Friday, 8 February 2013

Rewriting History - in an SVN Repository

I've been thinking about moving one of my personal projects from SVN source control to git. Mainly because of the offline commit ability in git which has been 'coming soon' for ever in SVN.

Git has a fairly nice import functionality to pull an SVN repository into git, but it's really designed around the standard SVN repository layout of /trunk, /branches and /tags. My repository doesn't look like that - for some reason (most likely it was the first time I had ever used SVN, many years ago) I created it without any of those conventional folders. Bad idea #1....

My SVN repo also has a lot of separate projects in it as folders at the top level - this is probably bad idea #2. Then, a couple of years back I needed to branch one of my projects, so I created a top level /trunk folder, moved all the folders into that, created a top level /branches and made a branch there. Bad idea #3 I'm thinking.

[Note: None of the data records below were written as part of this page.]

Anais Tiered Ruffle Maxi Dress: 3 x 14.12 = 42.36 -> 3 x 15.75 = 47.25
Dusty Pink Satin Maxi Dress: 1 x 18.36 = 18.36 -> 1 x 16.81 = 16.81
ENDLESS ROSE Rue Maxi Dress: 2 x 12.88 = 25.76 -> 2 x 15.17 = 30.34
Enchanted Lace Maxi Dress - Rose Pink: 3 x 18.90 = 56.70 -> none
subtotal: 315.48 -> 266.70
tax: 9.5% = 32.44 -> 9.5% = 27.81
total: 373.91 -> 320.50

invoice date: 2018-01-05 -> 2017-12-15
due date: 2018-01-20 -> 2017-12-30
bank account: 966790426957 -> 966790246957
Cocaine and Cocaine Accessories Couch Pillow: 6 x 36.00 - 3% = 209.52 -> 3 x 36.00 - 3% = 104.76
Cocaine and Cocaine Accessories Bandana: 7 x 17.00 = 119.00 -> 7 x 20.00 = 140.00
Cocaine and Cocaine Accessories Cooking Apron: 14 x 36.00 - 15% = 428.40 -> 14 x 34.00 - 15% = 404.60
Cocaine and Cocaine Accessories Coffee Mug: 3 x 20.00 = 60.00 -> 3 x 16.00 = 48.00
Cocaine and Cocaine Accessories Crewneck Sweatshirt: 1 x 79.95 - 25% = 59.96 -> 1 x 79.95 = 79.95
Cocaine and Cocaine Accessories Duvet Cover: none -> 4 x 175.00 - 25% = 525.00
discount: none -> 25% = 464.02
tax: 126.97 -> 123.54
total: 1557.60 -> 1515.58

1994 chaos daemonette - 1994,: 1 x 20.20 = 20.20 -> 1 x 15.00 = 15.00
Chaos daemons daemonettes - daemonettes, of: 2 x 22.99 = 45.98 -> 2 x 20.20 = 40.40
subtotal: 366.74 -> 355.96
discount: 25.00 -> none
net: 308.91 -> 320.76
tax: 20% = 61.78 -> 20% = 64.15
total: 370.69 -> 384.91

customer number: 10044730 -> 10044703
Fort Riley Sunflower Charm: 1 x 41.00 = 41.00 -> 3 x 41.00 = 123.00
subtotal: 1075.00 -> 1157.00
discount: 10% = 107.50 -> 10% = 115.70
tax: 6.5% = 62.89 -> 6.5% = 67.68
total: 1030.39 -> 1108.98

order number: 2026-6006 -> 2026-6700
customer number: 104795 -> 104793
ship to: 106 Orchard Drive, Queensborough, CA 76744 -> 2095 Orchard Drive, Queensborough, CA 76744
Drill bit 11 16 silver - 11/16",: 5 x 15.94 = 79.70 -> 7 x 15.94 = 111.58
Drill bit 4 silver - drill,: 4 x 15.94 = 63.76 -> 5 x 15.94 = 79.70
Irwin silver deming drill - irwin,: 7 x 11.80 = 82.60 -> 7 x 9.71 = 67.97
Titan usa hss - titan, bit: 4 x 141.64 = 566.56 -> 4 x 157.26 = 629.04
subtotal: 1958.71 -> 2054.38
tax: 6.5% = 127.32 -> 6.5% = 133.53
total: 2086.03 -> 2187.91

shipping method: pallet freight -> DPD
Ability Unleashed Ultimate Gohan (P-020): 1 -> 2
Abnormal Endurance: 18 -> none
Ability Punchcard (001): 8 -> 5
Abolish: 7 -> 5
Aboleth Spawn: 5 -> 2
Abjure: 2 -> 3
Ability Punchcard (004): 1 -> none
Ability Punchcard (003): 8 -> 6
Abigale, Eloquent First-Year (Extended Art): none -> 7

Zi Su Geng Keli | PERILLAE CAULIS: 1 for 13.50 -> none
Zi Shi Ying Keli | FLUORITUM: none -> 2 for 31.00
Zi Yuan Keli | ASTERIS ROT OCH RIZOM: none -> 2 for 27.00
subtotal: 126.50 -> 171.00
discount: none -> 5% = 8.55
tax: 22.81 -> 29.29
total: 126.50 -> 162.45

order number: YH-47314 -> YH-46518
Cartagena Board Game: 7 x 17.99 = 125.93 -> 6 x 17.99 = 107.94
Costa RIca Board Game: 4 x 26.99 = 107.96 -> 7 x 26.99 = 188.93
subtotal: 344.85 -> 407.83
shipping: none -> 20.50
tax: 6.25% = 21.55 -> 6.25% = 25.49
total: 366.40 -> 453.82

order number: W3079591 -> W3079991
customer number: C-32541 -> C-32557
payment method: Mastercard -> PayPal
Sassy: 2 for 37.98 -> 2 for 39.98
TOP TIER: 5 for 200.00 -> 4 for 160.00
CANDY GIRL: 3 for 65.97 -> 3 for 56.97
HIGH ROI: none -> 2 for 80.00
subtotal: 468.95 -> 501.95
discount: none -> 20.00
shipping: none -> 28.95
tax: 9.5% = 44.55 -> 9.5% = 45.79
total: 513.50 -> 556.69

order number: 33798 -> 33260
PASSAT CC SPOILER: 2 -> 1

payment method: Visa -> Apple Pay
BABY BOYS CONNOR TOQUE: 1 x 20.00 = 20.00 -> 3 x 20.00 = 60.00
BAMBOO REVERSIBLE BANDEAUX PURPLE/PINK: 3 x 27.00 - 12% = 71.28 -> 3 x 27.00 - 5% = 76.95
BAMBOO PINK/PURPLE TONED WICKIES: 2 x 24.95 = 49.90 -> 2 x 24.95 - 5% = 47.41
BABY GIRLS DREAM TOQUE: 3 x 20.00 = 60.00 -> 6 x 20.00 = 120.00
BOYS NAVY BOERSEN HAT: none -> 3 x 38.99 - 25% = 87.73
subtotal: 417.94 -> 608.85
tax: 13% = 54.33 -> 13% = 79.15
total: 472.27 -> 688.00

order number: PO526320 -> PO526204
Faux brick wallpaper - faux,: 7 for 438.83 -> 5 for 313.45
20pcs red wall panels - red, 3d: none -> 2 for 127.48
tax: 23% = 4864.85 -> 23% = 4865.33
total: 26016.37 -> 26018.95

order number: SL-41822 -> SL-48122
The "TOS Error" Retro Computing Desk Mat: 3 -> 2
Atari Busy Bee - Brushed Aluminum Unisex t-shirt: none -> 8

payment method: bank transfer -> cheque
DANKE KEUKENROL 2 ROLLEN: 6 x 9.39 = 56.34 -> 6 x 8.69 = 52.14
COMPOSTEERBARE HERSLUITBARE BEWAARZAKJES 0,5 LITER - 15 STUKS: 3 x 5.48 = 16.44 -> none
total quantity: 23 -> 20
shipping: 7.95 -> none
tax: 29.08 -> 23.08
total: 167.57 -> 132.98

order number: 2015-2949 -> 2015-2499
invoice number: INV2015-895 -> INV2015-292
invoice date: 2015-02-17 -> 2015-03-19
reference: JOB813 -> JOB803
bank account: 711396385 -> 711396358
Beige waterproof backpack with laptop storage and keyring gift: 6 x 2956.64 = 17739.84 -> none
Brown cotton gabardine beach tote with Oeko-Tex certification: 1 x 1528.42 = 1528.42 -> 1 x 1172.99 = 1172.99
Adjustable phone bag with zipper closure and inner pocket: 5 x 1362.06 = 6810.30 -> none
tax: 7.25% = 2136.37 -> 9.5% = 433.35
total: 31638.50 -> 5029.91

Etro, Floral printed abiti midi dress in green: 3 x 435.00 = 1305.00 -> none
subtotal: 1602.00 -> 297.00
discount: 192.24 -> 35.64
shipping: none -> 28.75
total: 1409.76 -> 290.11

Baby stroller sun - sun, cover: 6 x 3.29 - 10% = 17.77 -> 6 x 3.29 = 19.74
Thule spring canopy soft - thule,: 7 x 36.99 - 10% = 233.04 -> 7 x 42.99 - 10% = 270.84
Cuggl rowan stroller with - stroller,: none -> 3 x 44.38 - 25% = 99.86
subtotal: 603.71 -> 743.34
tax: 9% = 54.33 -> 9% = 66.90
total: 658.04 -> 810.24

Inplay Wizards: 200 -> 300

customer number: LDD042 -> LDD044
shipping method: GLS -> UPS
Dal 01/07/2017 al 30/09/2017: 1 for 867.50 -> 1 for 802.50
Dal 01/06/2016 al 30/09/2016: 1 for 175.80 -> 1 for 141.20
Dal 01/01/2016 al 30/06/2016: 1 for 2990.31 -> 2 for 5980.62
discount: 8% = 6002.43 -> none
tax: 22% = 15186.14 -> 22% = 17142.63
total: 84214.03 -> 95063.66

So, my repository is a mess and the project I'm most interested in - SharpCap - can be found in /trunk/SharpCap and /branches/SharpCap/[branch]. Yuck.

Maybe I could pull the whole lot into git and prune and chop it into shape afterwards - however my git-fu is still weak and I'm not going to try that yet. Instead I decided to try to rewrite the history of my SVN repo to make it fit the standard layout more nicely. Of course I'm doing this on a *copy* of the SVN repository, not the real thing.

Firstly, I'm working on Linux - Ubuntu 12.04 LTS to be precise. I expect all the steps below can be run on Windows, but you'll be messing about installing perl and python and goodness knows what else - easier on Linux by far.

Anyway, first the tools for the job :

The svndumpfilter tools you'll just need to download the script files - svn-dump-reloc can be installed via cpan - install perl via apt-get if you don't have it, then run cpan, work through the initial questions and then do install SALVA/SVN-DumpReloc-0.02.tar.gz.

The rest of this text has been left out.